───── Given records ─────
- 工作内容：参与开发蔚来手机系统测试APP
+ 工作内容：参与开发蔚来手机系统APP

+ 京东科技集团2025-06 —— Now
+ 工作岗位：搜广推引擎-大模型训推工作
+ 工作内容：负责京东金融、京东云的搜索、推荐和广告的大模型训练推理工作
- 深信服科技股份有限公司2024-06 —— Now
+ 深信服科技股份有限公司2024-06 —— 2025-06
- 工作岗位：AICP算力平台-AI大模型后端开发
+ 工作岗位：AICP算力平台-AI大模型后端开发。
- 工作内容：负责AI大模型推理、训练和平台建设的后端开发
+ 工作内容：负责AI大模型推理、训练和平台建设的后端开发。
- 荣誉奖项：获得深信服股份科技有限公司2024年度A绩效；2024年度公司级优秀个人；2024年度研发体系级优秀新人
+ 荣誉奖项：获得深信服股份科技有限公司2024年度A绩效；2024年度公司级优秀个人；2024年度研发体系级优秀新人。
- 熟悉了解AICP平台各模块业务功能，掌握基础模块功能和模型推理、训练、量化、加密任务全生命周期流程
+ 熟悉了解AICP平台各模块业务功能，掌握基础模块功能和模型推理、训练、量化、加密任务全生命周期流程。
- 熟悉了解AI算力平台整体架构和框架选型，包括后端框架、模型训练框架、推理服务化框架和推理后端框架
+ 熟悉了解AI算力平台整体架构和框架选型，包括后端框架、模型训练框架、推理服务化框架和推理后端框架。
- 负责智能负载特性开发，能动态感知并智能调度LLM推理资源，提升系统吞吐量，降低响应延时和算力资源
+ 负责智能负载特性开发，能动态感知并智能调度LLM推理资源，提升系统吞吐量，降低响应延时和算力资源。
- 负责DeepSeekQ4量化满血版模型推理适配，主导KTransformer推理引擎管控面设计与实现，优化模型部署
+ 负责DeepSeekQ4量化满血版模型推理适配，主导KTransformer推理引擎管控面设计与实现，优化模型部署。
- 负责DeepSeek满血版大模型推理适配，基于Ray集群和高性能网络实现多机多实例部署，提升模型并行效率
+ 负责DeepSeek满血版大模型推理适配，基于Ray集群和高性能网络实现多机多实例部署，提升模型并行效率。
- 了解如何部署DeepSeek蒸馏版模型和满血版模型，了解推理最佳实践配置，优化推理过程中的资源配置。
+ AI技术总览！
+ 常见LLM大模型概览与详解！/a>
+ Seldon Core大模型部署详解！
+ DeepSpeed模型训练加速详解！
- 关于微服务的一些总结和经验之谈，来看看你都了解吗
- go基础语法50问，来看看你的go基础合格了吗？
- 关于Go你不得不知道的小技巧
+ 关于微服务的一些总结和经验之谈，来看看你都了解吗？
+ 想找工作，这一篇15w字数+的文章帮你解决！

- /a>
─────
───── Given records ─────
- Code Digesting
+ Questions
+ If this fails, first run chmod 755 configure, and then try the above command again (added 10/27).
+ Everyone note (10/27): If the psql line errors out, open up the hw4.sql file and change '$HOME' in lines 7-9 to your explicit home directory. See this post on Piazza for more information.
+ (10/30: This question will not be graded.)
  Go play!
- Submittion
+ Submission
─────
• Work instruction
Search the records for the string "荣誉奖项" and, wherever a line contains it, please copy that line.

• Task response
- 荣誉奖项：获得深信服股份科技有限公司2024年度A绩效；2024年度公司级优秀个人；2024年度研发体系级优秀新人
+ 荣誉奖项：获得深信服股份科技有限公司2024年度A绩效；2024年度公司级优秀个人；2024年度研发体系级优秀新人。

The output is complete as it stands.